Online summaries sometimes say West Virginia has a “five-day notice to quit” for nonpayment. That is inaccurate. The five-day figure comes from West Virginia Code section 55-3A-1(b), which requires the court to set the hearing not less than five nor more than ten judicial days after the petition is filed, with the tenant served with notice of that hearing under section 55-3A-1(c). That is the gap between filing and the hearing, not a notice the landlord owes the tenant before filing. Unless the lease requires notice, a West Virginia landlord may file the petition for nonpayment without first serving any quit notice.

One full period is not just any thirty days

For a no-fault month-to-month termination, West Virginia Code section 37-6-5 requires notice of one full rental period. That means the written notice should arrive before the next rental period begins and take effect at the end of that period, aligned to the rent cycle. A notice mailed mid-month that tries to end the tenancy exactly thirty days later, out of step with the rent cycle, can fall short. Align the notice to the period and build in time for delivery.

Takeaway

There is no pre-suit day-count for nonpayment or breach — the landlord files the petition. The real numbers are the five-to-ten judicial day hearing window under West Virginia Code section 55-3A-1(b) and the one-full-period termination notice under section 37-6-5. Any lease-imposed notice must be honored on top of the statute.

No General Just-Cause Rule — and What That Means

Unlike states that require a landlord to prove a recognized reason before ending a tenancy, West Virginia has no general just-cause requirement for private residential tenancies. The landlord does not need a court-approved reason to end a month-to-month tenancy; a proper one-full-period notice under West Virginia Code section 37-6-5 is enough, and the landlord need not explain why.

Two Different Roads: Fault and No-Fault

It helps to keep the two roads separate. The fault road is the summary-relief petition: it requires one of the three grounds in West Virginia Code section 55-3A-1 — arrears, breach of a warranty or covenant, or deliberate or negligent damage — and it is fast because those grounds justify immediate possession. The no-fault road is the termination notice under section 37-6-5: it needs no reason and no wrongdoing, only the full-period notice, but it cannot be used to jump the line on a tenant who is current and compliant before the period ends.

Why This Cuts Both Ways

For landlords, the absence of just cause means flexibility: a month-to-month tenancy can be ended cleanly with proper notice. For tenants, it means the main protections are procedural — the requirement of proper notice to terminate, the requirement that a summary-relief petition actually fit one of the three grounds, and the defenses discussed below — rather than a substantive right to stay absent a good reason. Local rules and subsidized-housing programs can add just-cause-like protections, so a tenant should check whether any apply.

Fixed-term leases end differently

The one-full-period notice under West Virginia Code section 37-6-5 governs periodic tenancies such as month-to-month.

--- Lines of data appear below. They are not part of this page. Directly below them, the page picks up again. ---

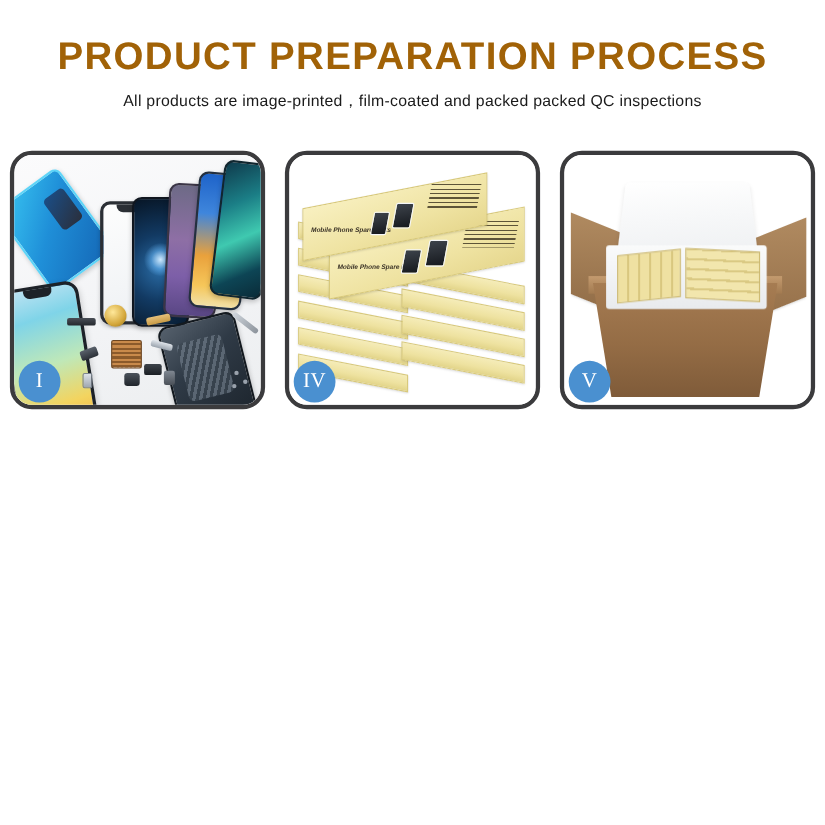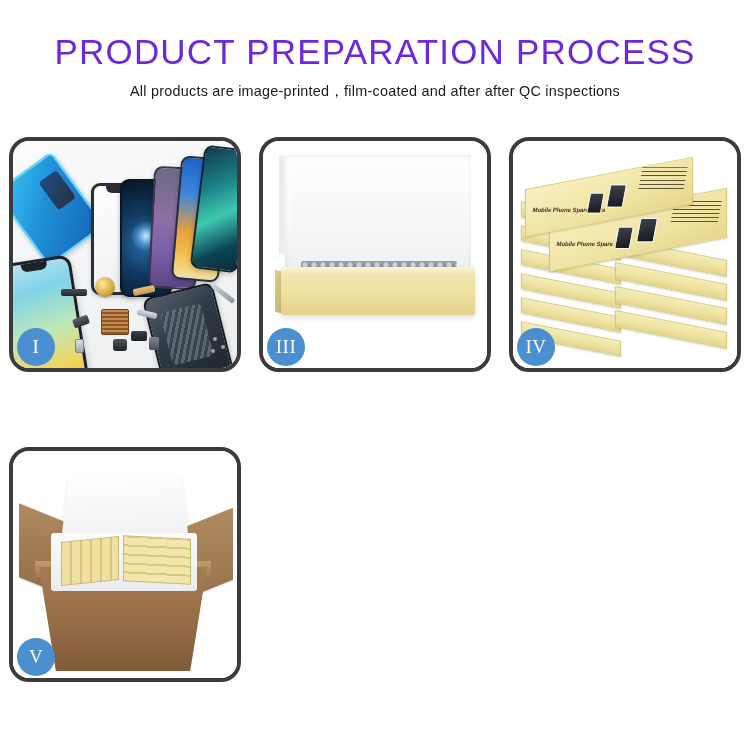"PRODUCT PREPARATION PROCESS" #page-title { color: #6d28d9 -> #a16207; font-weight: 400 -> 700 }
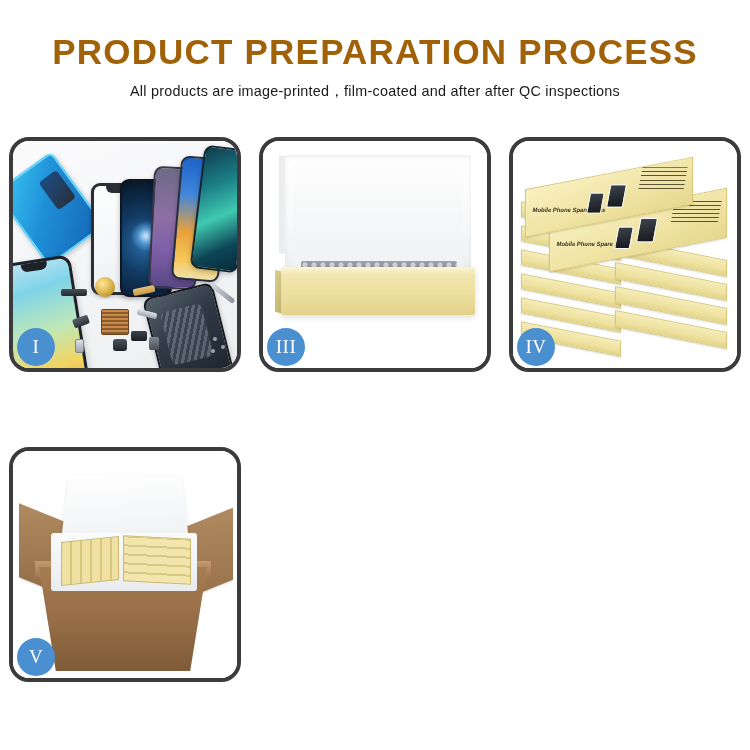"All products are" div { text: after after -> packed packed }
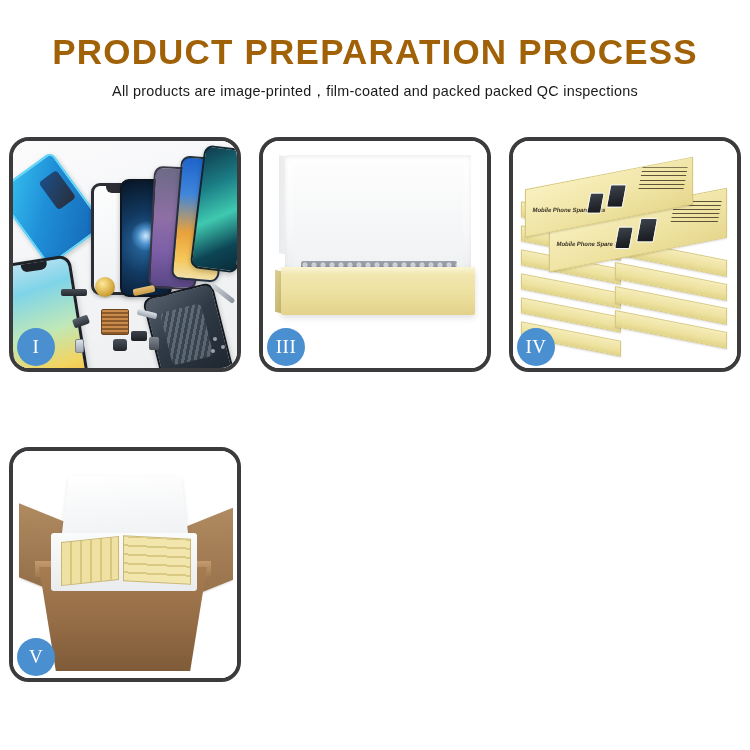"III" div.panel { html: <div> <div> <div></div> <div></div> <div></div> <div></div> <div></div> <div></div> <div></div> <div></div> <div></div> </div> <div>III</div> </div> -> none }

A fixed-term lease — say a one-year lease — generally ends on its own stated date without a separate termination notice, unless the lease requires one. During the fixed term, a landlord who wants the tenant out early still needs a summary-relief ground; the term itself does not let the landlord end the tenancy at will before it expires.

Takeaway

West Virginia has no general just-cause requirement. The fault road is a summary-relief petition on one of the three grounds in West Virginia Code section 55-3A-1; the no-fault road is a one-full-period termination notice under section 37-6-5 that needs no reason. Tenant protections here are mainly procedural, plus any local or program rules.

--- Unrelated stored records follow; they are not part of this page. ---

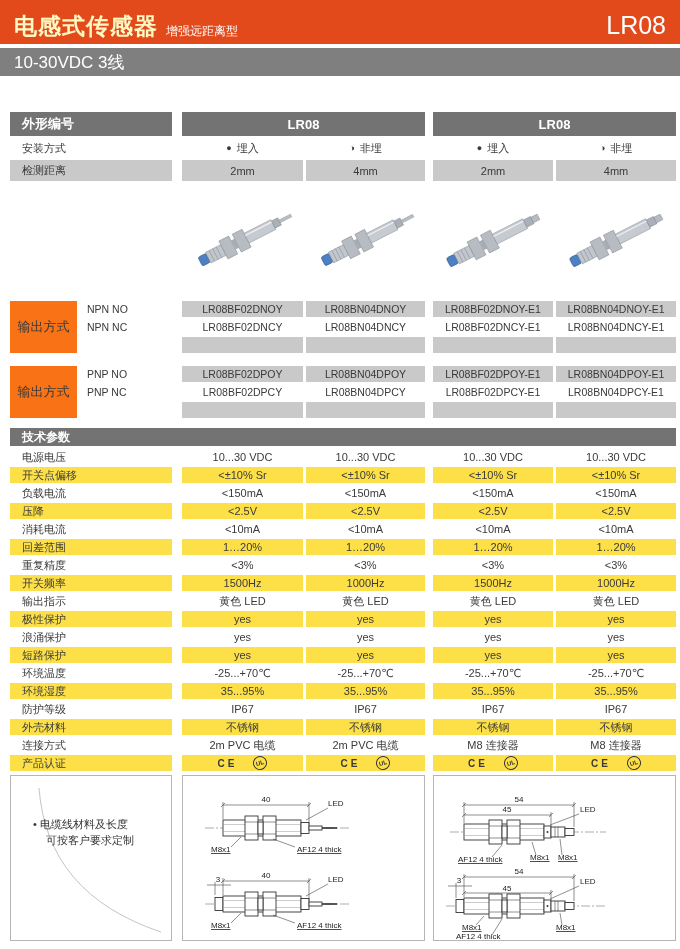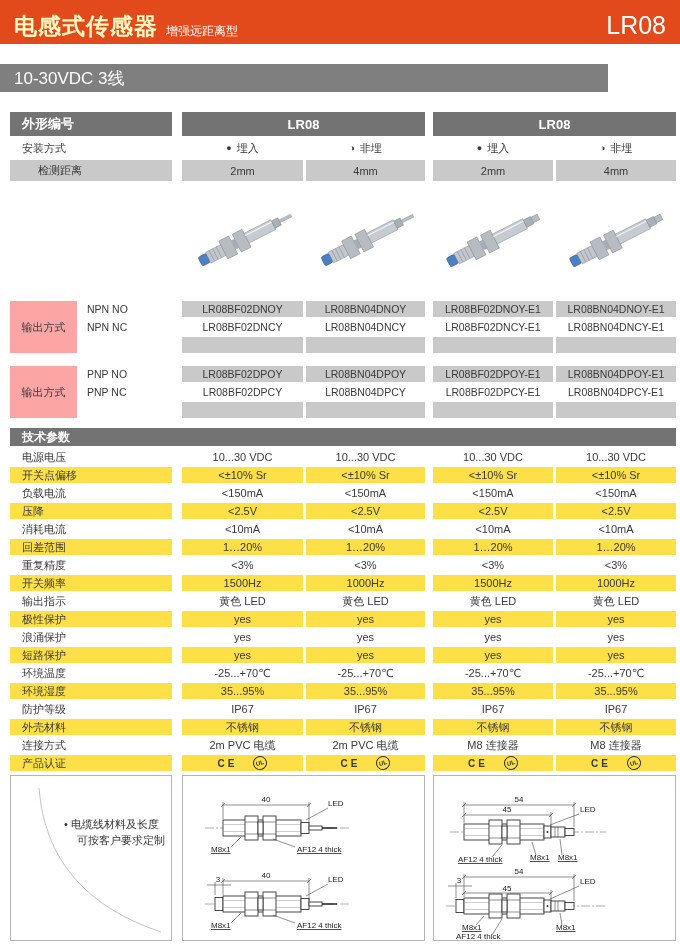"10-30VDC 3线" .vbar { margin-top: 16px -> none; width: 608px -> 680px }
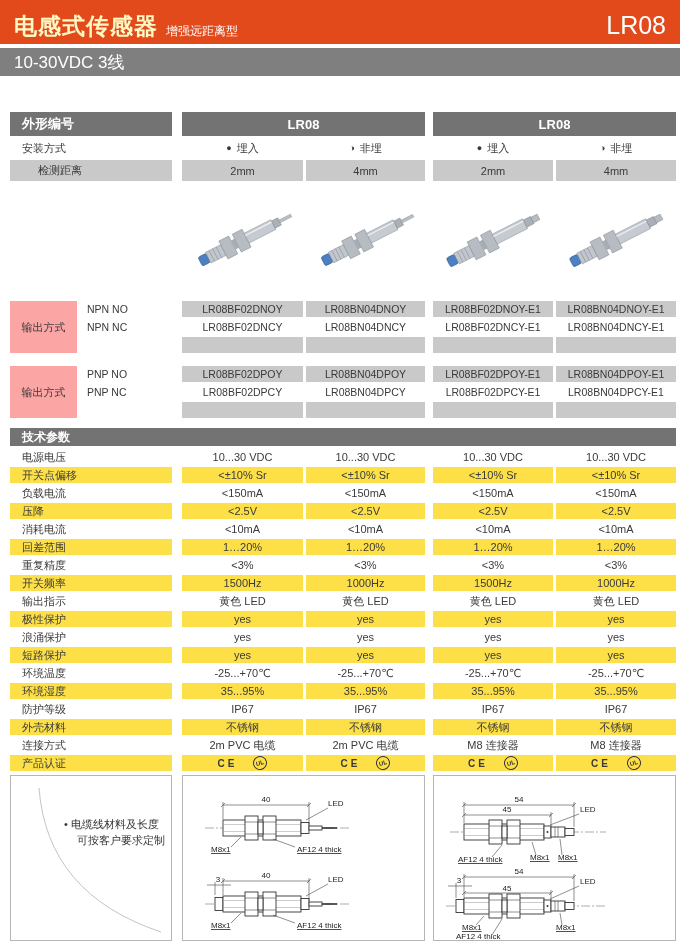"检测距离" .r-dist .lab { padding-left: 28px -> 12px }
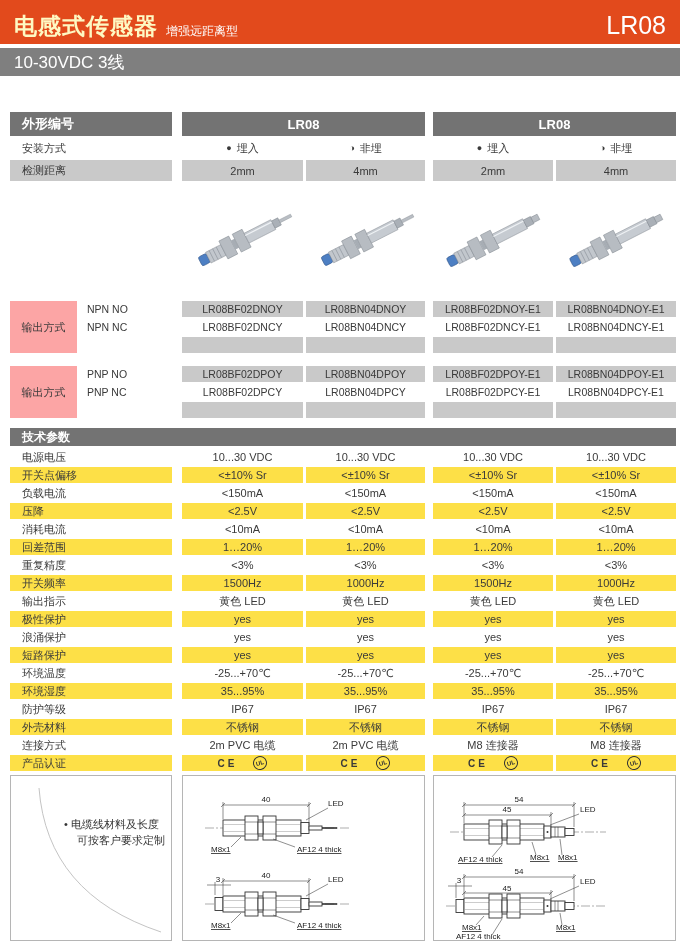"输出方式" .oL { background: #fca5a5 -> #f97316; font-size: 11px -> 13px }
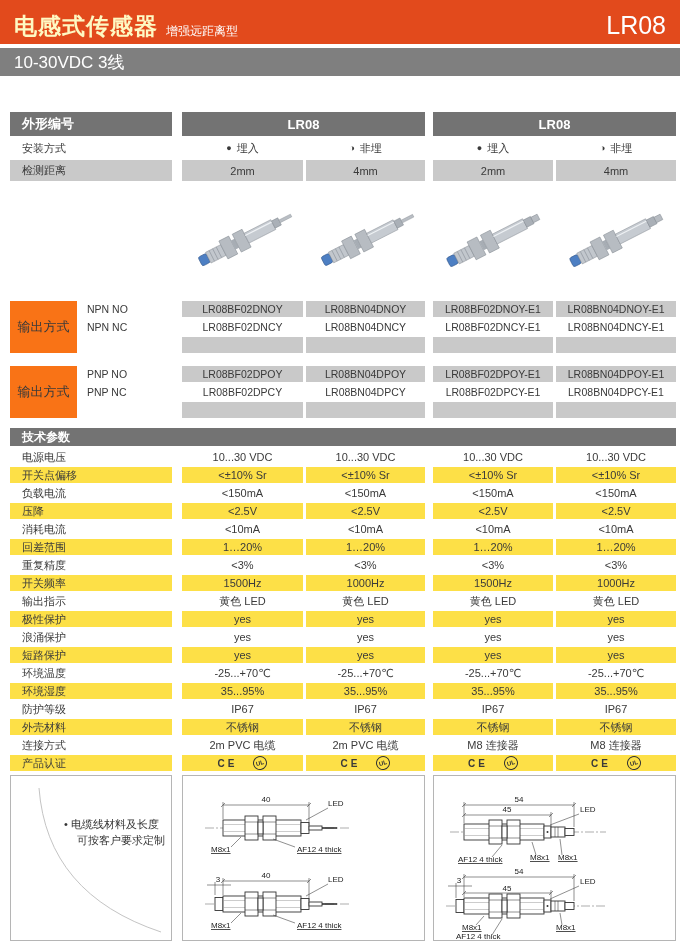"• 电缆线材料及长度" .note { margin-left: 31px -> none }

How the Petition and Hearing Work

Because there is no pre-suit notice for nonpayment or breach, the petition is the process. A West Virginia landlord recovers possession through the summary-relief action set out in West Virginia Code sections 55-3A-1 through 55-3A-3. A landlord cannot skip it, and cannot substitute self-help for it. The petition is filed in the magistrate court or the circuit court of the county where the property is located.

The West Virginia Summary-Relief Sequence

Confirm the ground and honor the lease

Verify the tenant is in arrears, in breach of a warranty or covenant, or has damaged the property. If the written lease requires a notice or cure step, satisfy it first, even though the statute does not require one.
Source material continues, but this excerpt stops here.